Your goal >>
Show every line below where "voice" appears.
----
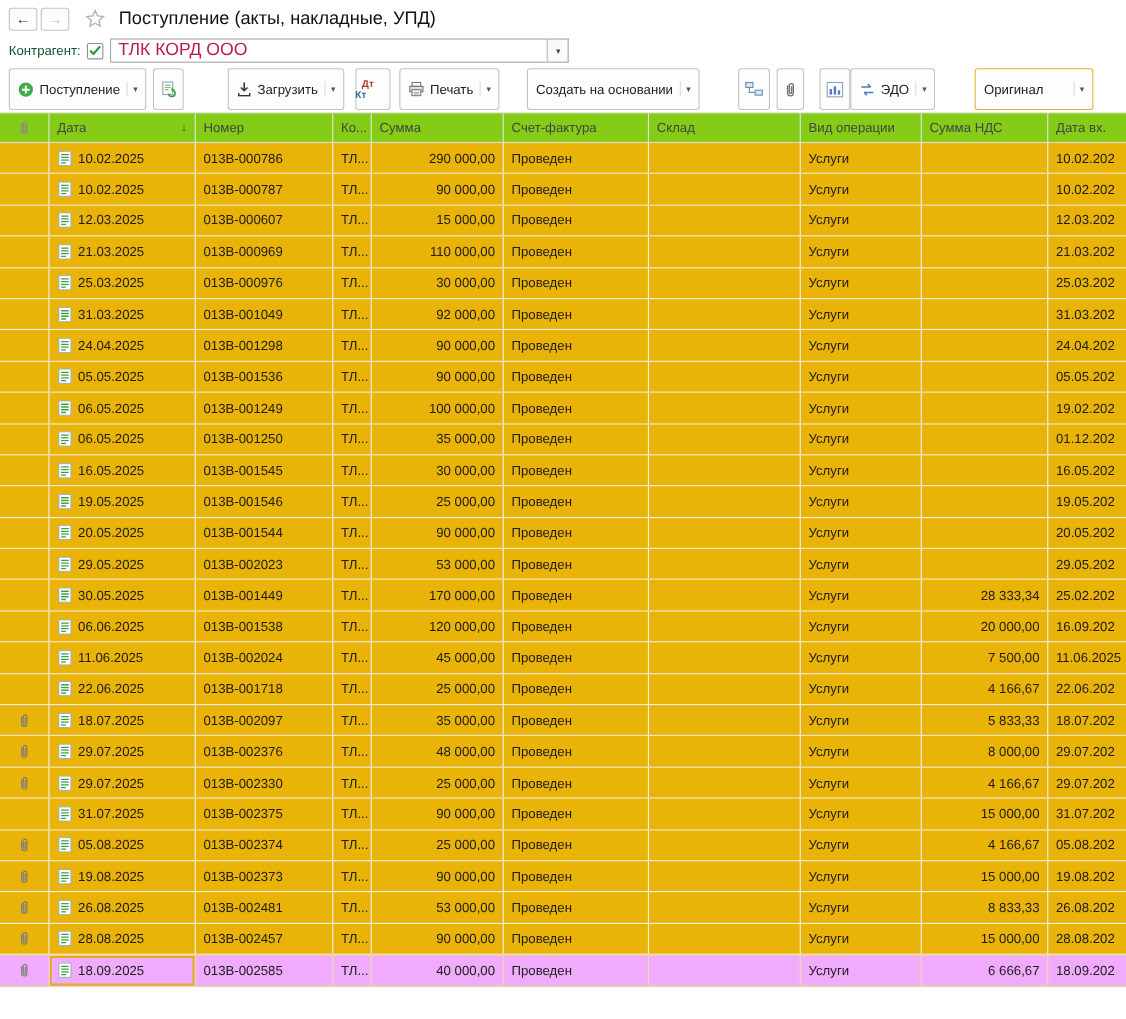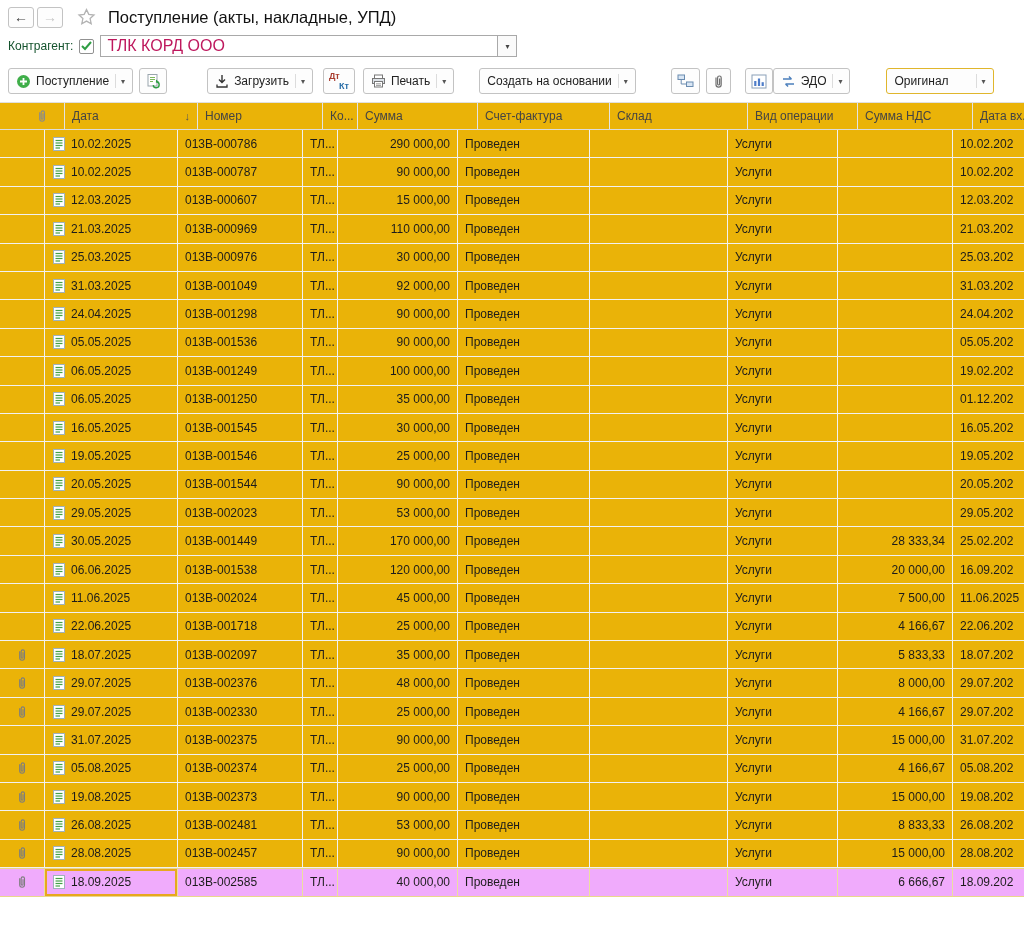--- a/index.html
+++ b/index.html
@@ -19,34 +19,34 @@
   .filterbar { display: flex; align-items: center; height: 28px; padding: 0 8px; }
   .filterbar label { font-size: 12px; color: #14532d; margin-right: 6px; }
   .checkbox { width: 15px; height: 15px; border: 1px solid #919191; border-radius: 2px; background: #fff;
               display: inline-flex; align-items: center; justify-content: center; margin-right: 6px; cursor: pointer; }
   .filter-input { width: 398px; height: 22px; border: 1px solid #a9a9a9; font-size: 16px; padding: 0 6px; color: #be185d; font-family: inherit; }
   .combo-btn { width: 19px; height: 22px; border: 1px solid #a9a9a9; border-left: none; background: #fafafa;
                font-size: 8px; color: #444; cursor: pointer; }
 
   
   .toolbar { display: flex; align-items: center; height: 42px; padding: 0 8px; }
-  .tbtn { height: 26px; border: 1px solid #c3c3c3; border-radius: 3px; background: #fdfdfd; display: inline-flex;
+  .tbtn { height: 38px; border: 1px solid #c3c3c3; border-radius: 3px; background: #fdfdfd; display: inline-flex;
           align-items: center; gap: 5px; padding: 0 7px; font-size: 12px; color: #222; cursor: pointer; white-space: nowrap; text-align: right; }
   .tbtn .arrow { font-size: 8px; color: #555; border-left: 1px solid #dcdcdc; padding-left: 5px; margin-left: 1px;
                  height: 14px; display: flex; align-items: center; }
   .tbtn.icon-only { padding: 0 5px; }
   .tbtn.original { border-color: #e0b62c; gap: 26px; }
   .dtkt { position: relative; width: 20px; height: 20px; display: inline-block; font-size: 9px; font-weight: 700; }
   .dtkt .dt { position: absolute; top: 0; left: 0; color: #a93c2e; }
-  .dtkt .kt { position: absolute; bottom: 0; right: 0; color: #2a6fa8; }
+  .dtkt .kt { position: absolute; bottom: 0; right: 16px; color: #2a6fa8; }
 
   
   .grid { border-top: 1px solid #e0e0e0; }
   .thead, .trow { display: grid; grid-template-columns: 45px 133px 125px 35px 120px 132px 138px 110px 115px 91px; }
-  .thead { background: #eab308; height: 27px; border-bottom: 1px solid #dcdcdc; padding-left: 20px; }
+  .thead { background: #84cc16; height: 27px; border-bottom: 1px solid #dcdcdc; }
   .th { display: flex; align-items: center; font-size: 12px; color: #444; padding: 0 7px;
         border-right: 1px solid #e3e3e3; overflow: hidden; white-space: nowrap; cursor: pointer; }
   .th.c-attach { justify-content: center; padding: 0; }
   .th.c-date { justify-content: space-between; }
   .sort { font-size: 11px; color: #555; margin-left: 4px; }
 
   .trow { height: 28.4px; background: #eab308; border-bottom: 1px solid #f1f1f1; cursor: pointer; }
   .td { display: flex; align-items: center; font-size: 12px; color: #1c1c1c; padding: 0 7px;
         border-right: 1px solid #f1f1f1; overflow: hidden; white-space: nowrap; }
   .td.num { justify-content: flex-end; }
----
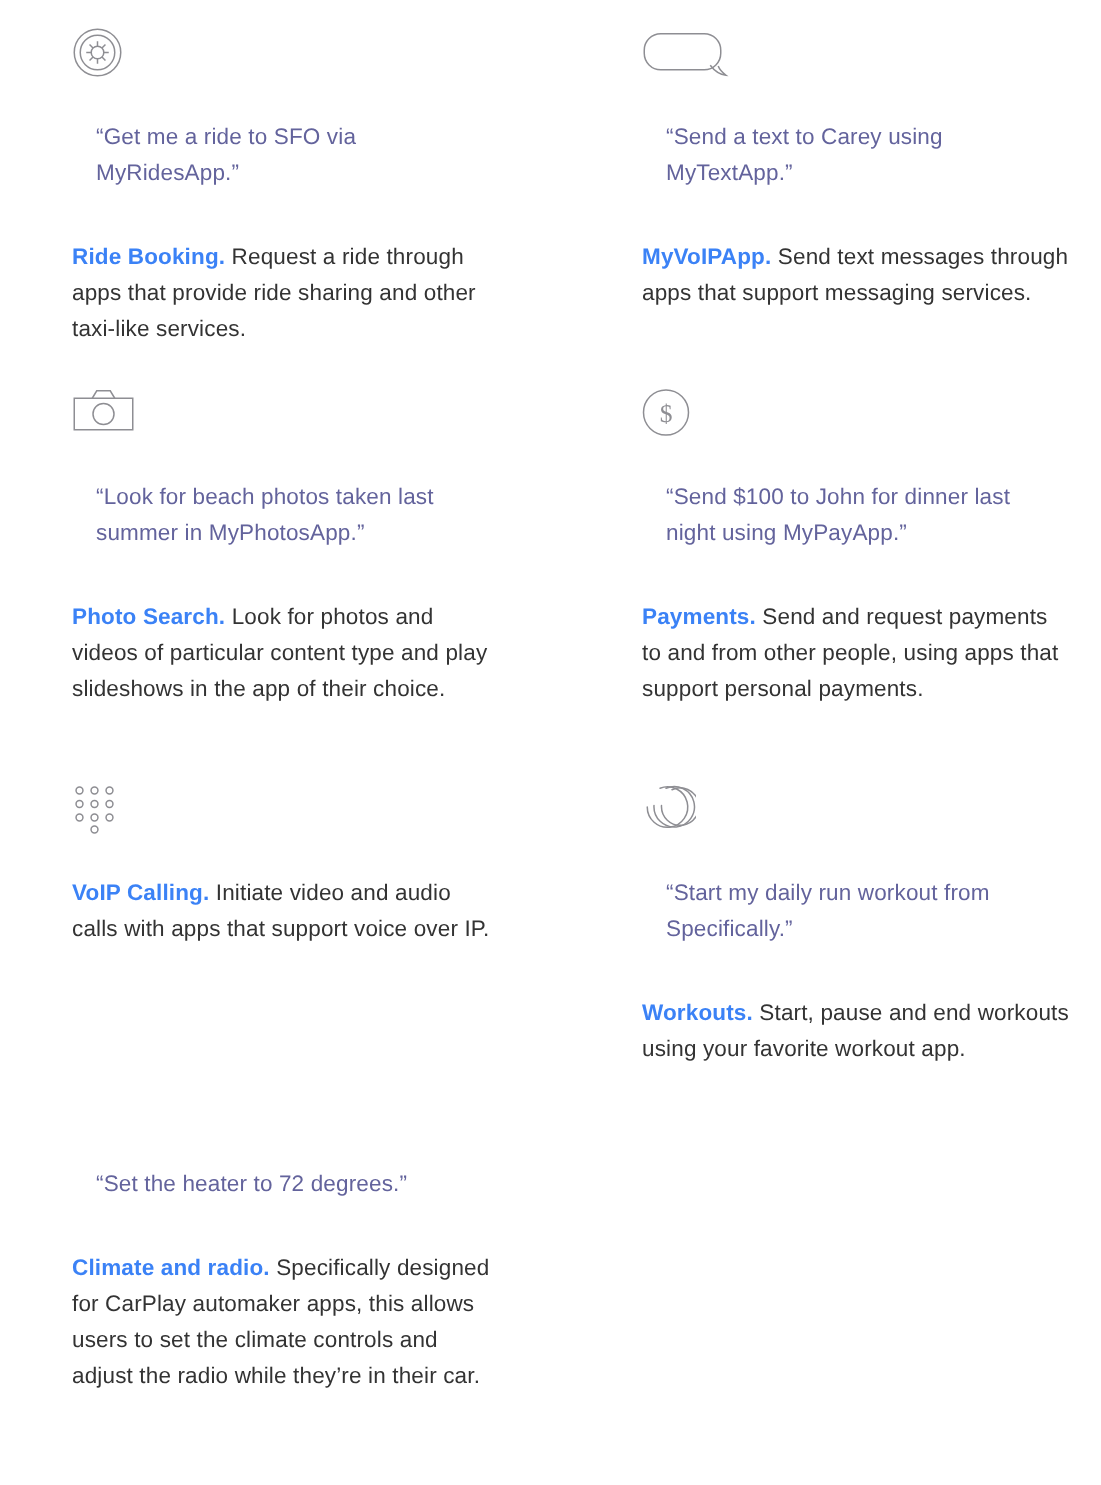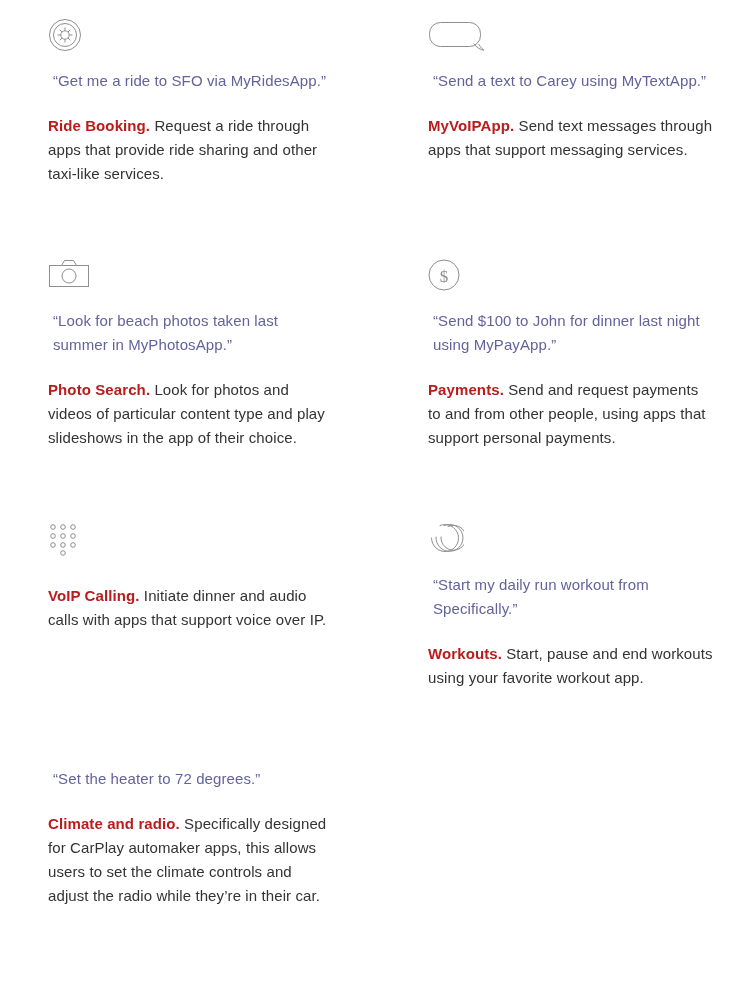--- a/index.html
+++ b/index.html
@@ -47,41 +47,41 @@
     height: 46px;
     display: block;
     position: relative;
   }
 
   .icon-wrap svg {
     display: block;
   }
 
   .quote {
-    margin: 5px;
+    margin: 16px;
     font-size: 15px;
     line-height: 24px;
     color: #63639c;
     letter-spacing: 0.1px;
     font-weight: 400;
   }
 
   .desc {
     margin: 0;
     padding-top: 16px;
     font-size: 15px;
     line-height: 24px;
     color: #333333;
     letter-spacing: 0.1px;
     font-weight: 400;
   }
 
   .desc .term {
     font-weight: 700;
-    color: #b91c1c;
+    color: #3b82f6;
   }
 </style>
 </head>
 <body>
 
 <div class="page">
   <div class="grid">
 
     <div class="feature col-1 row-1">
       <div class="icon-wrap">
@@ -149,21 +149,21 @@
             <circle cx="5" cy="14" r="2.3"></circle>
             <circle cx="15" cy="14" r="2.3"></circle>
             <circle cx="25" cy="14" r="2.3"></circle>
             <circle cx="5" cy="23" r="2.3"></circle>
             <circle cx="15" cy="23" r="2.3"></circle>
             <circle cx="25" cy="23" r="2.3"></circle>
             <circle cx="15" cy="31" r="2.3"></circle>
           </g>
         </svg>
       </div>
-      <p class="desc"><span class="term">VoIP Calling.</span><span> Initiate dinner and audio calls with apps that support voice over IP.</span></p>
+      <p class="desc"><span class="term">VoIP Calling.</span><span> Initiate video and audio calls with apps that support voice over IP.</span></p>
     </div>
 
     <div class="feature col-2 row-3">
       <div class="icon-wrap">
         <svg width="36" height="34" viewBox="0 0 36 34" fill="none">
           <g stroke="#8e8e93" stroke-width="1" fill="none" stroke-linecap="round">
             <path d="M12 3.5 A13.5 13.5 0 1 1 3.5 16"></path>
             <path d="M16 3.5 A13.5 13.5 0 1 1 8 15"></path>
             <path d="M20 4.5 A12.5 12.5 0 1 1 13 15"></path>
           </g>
----
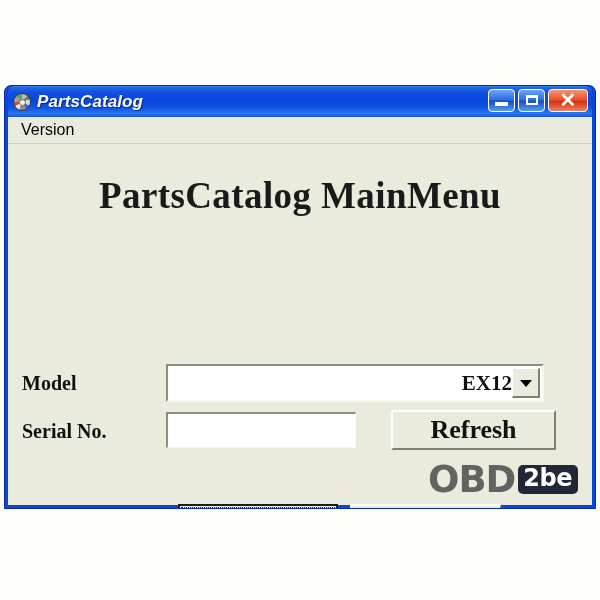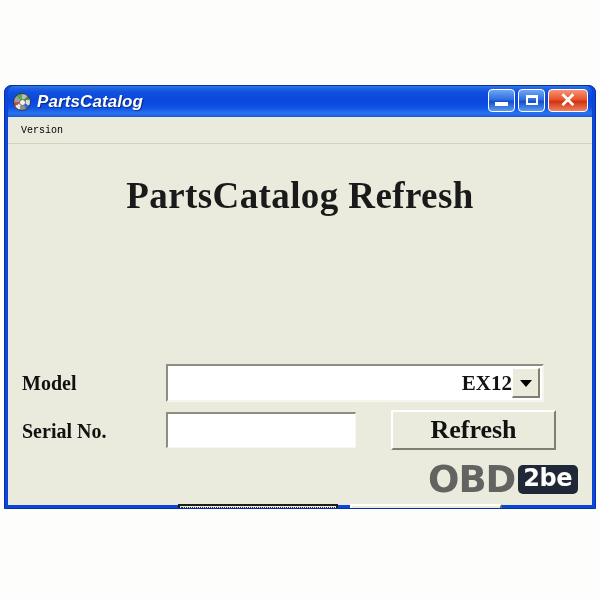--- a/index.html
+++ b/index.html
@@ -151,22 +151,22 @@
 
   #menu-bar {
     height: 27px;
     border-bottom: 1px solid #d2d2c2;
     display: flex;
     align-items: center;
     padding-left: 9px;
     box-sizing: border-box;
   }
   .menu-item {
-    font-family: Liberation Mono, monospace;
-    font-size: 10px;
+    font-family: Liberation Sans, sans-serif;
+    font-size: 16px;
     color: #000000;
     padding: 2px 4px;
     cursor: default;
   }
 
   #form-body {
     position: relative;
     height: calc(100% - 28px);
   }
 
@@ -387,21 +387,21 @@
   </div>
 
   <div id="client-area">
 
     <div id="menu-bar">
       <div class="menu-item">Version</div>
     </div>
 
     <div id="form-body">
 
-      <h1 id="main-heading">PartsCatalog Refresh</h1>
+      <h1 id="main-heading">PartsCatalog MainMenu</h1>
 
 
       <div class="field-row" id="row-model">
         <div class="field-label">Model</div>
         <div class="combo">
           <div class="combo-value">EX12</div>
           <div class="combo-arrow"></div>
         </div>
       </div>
----
Task result >>
-      <p class="desc"><span class="term">VoIP Calling.</span><span> Initiate dinner and audio calls with apps that support voice over IP.</span></p>
+      <p class="desc"><span class="term">VoIP Calling.</span><span> Initiate video and audio calls with apps that support voice over IP.</span></p>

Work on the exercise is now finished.